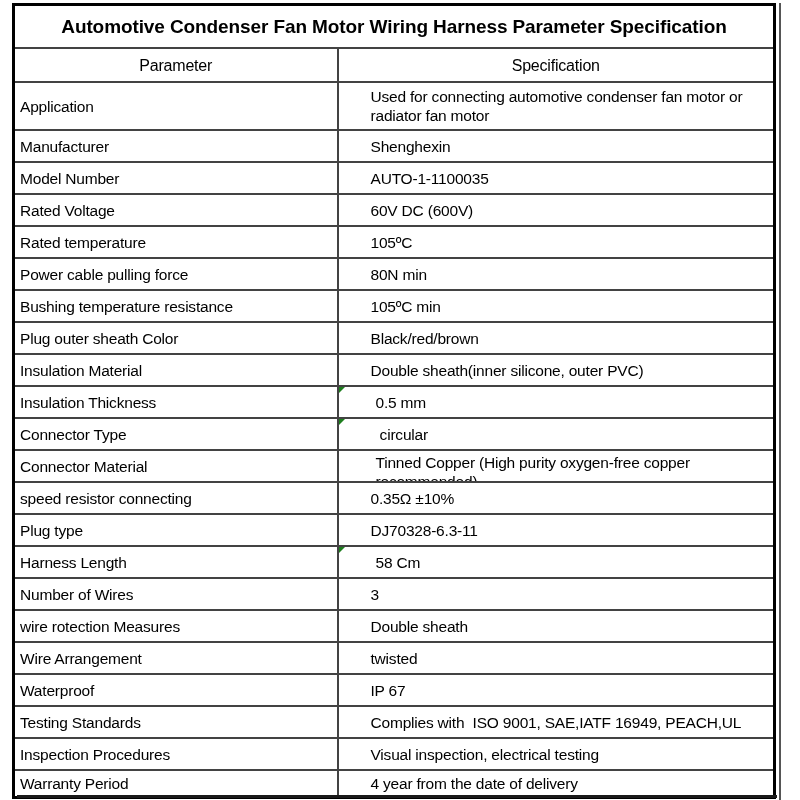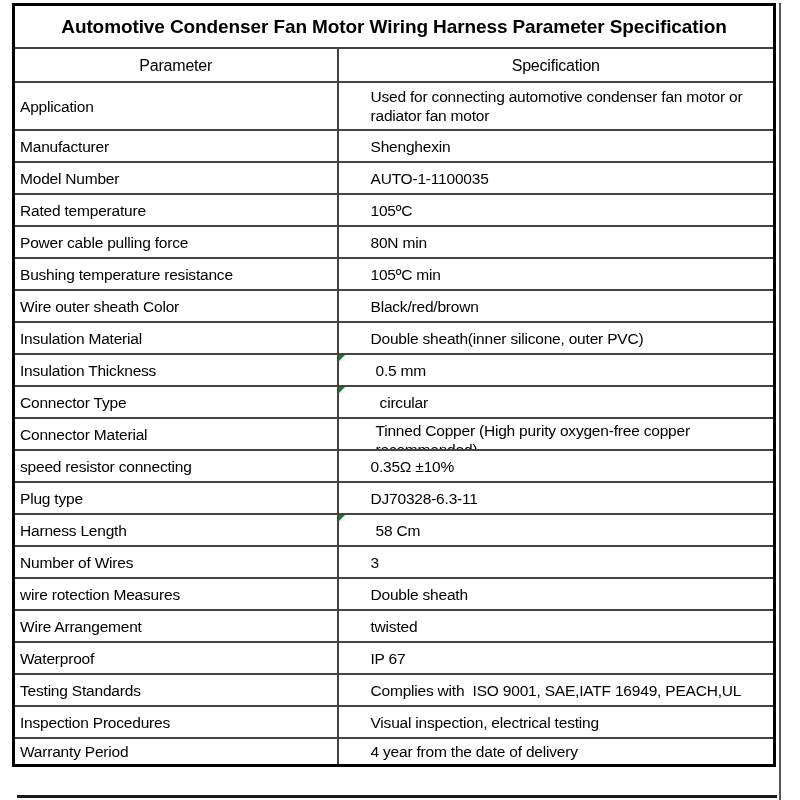"Rated Voltage" tr { html: none -> <tr> <td>Rated Voltage</td> <td>60V DC (600V)</td> </tr> }
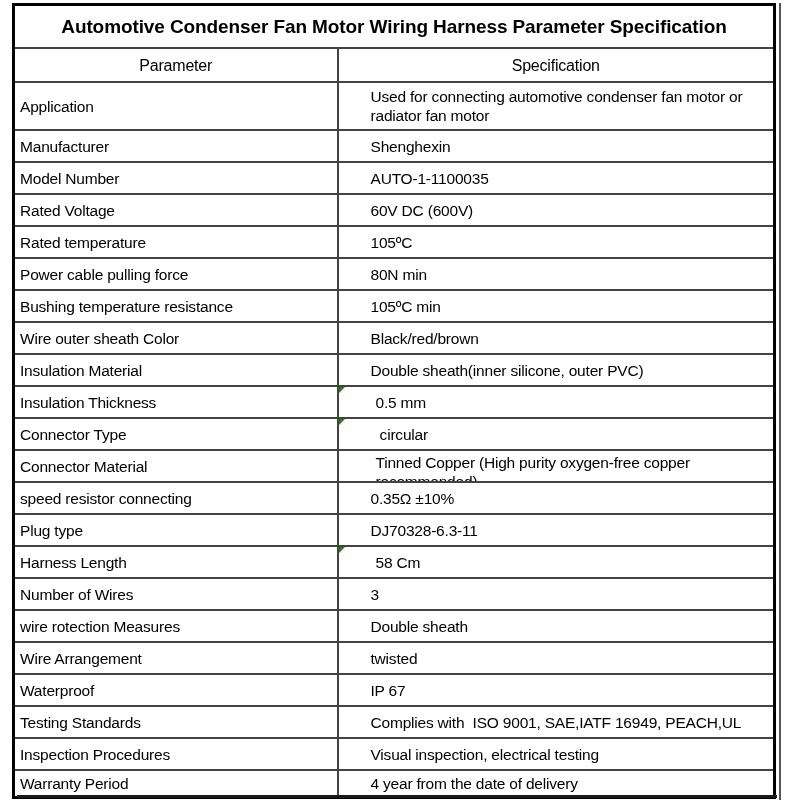"Wire outer sheath Color" td { text: Wire -> Plug }
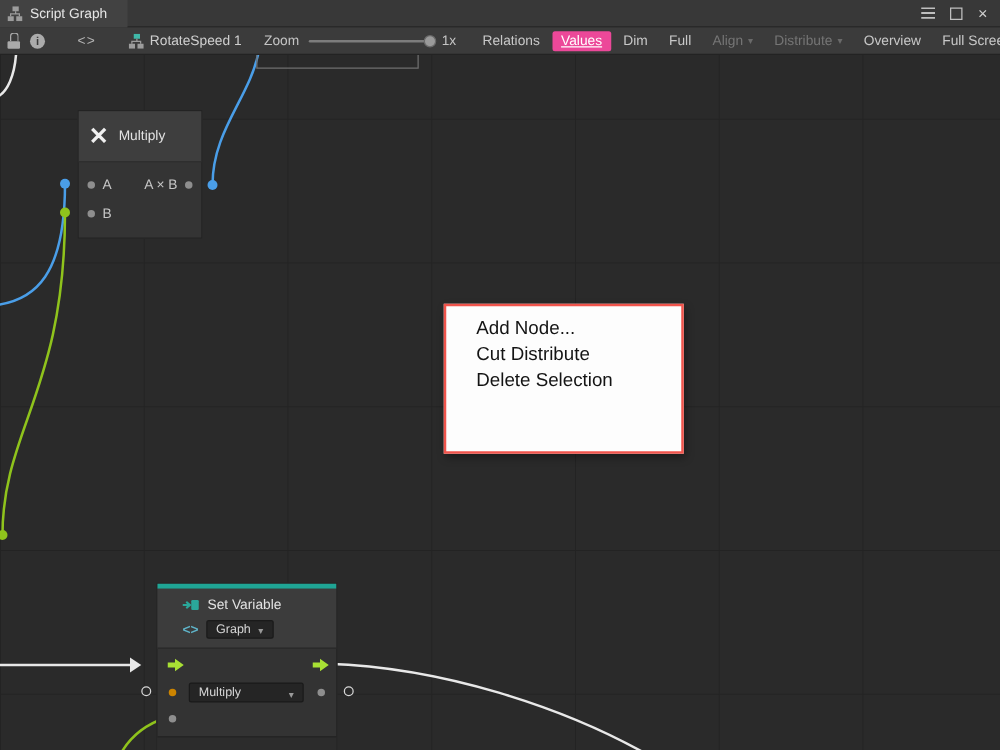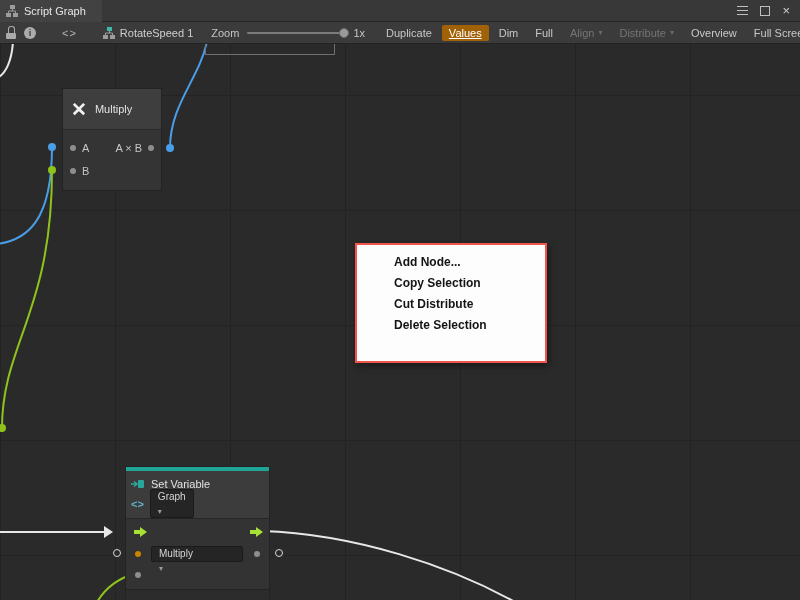"Duplicate" span { text: Duplicate -> Relations }
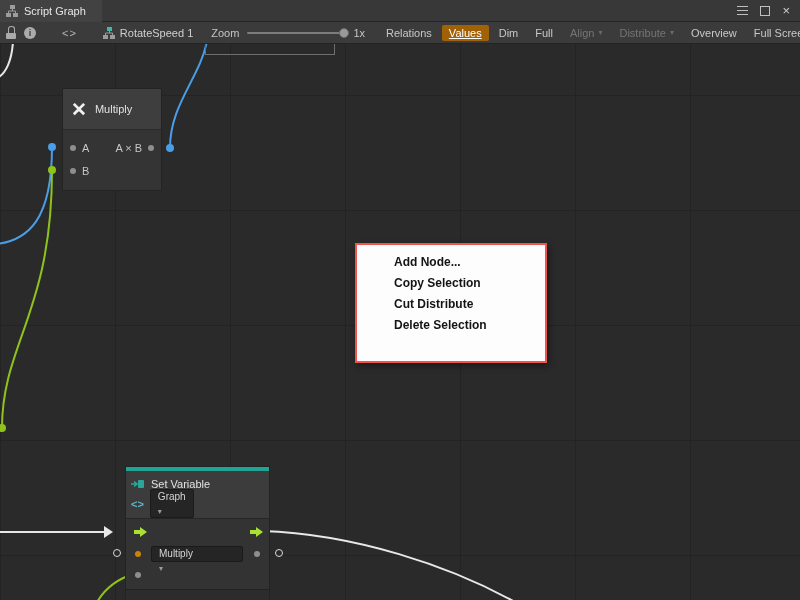"Values" .tb-btn.active { background: #a16207 -> #ec4899 }
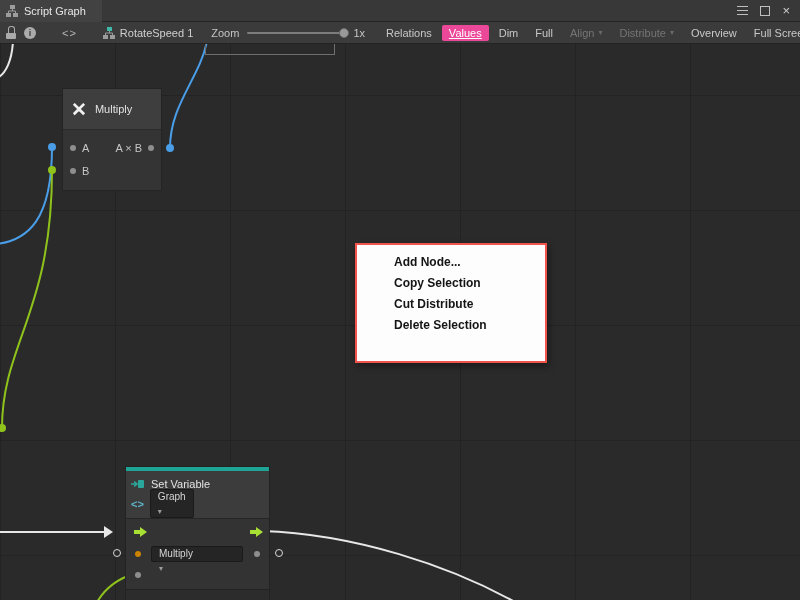"Add Node..." .ctx-item { font-size: 12px -> 15px; font-weight: bold -> none; padding-left: 37px -> 24px }
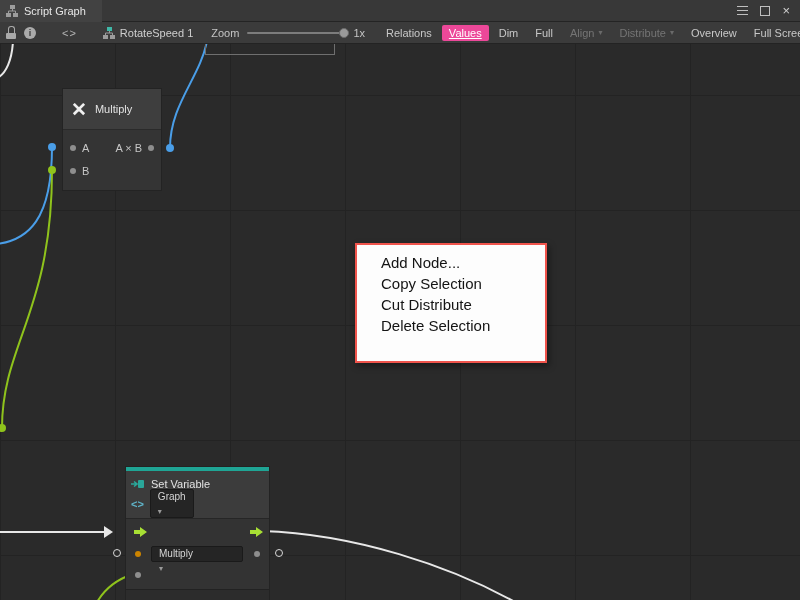"Copy Selection" div.ctx-item { html: <div>Copy Selection</div> -> none }
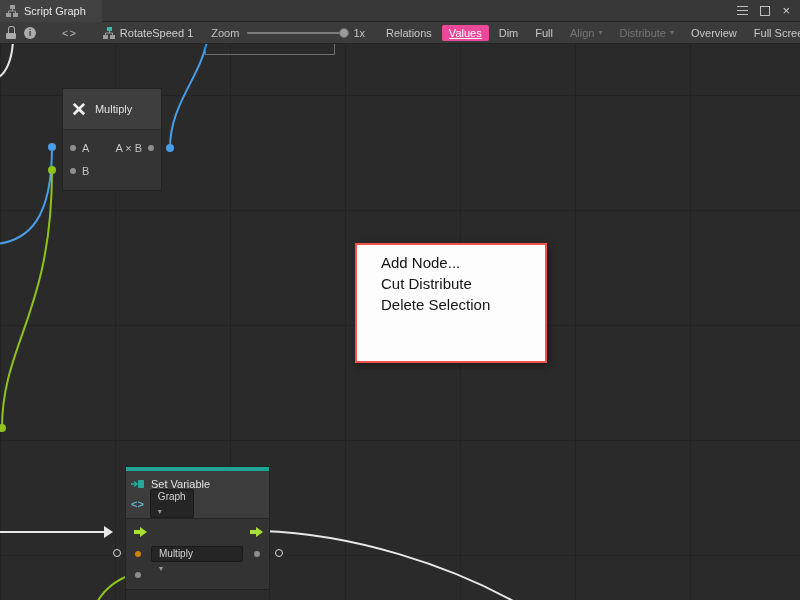"Set Variable" .sv-header { padding: 4px 5px 6px -> 4px 20px 6px }
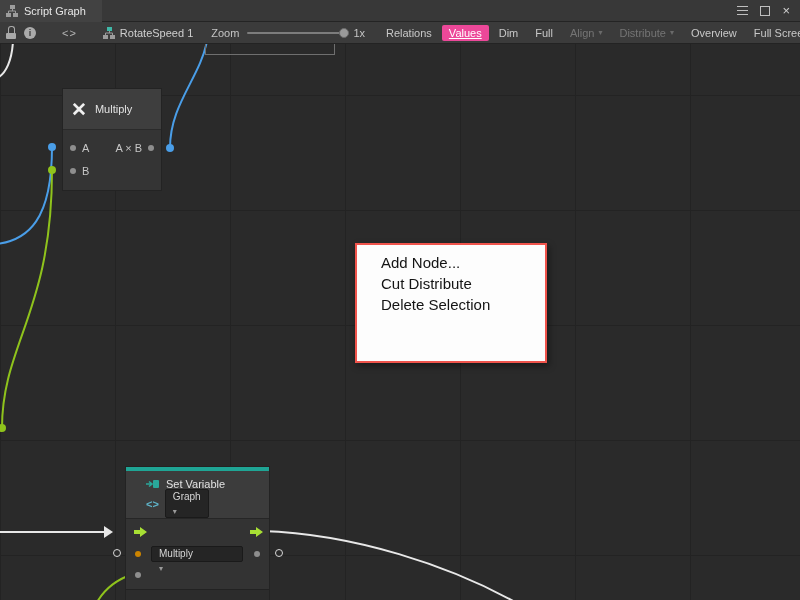"Graph" .chip { align-items: flex-start -> flex-end; flex-direction: column -> none }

Instructions for the task:
Output the data exactly, pictures omitted.

Finished exercise:
"Rated Voltage" tr { html: none -> <tr> <td>Rated Voltage</td> <td>60V DC (600V)</td> </tr> }
"Wire outer sheath Color" td { text: Wire -> Plug }
"Duplicate" span { text: Duplicate -> Relations }
"Values" .tb-btn.active { background: #a16207 -> #ec4899 }
"Add Node..." .ctx-item { font-size: 12px -> 15px; font-weight: bold -> none; padding-left: 37px -> 24px }
"Copy Selection" div.ctx-item { html: <div>Copy Selection</div> -> none }
"Set Variable" .sv-header { padding: 4px 5px 6px -> 4px 20px 6px }
"Graph" .chip { align-items: flex-start -> flex-end; flex-direction: column -> none }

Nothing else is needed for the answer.